▼
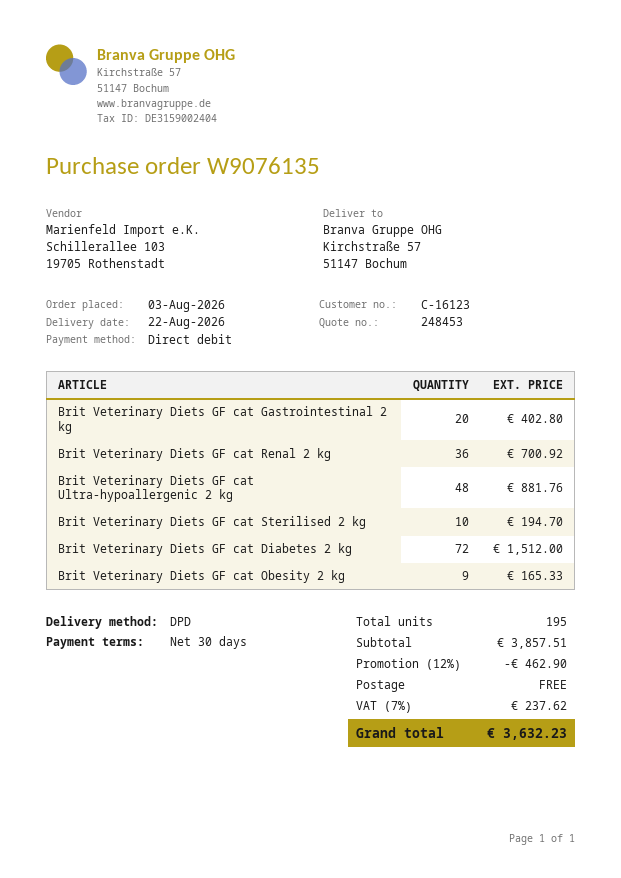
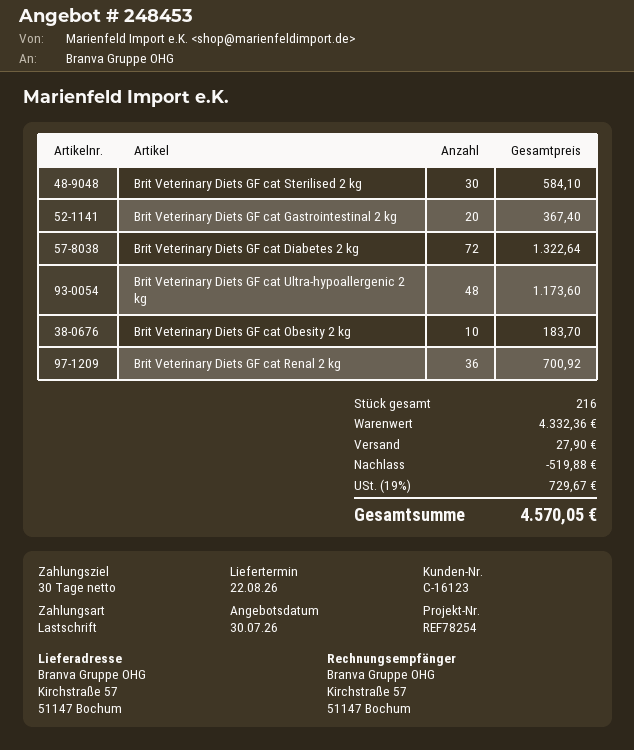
Brit Veterinary Diets GF cat Gastrointestinal 2 kg: 20 for 402.80 -> 20 for 367.40
Brit Veterinary Diets GF cat Ultra-hypoallergenic 2 kg: 48 for 881.76 -> 48 for 1173.60
Brit Veterinary Diets GF cat Sterilised 2 kg: 10 for 194.70 -> 30 for 584.10
Brit Veterinary Diets GF cat Diabetes 2 kg: 72 for 1512.00 -> 72 for 1322.64
Brit Veterinary Diets GF cat Obesity 2 kg: 9 for 165.33 -> 10 for 183.70
total quantity: 195 -> 216
subtotal: 3857.51 -> 4332.36
discount: 462.90 -> 519.88
shipping: 0.00 -> 27.90
tax: 7% = 237.62 -> 19% = 729.67
total: 3632.23 -> 4570.05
▲
● **What is needed**:
Set down, please, the lines from the line holding "shipping: 0.00 -> 27.90" through the final line of the data, exactly and with nothing added.

● **Solved problem**:
shipping: 0.00 -> 27.90
tax: 7% = 237.62 -> 19% = 729.67
total: 3632.23 -> 4570.05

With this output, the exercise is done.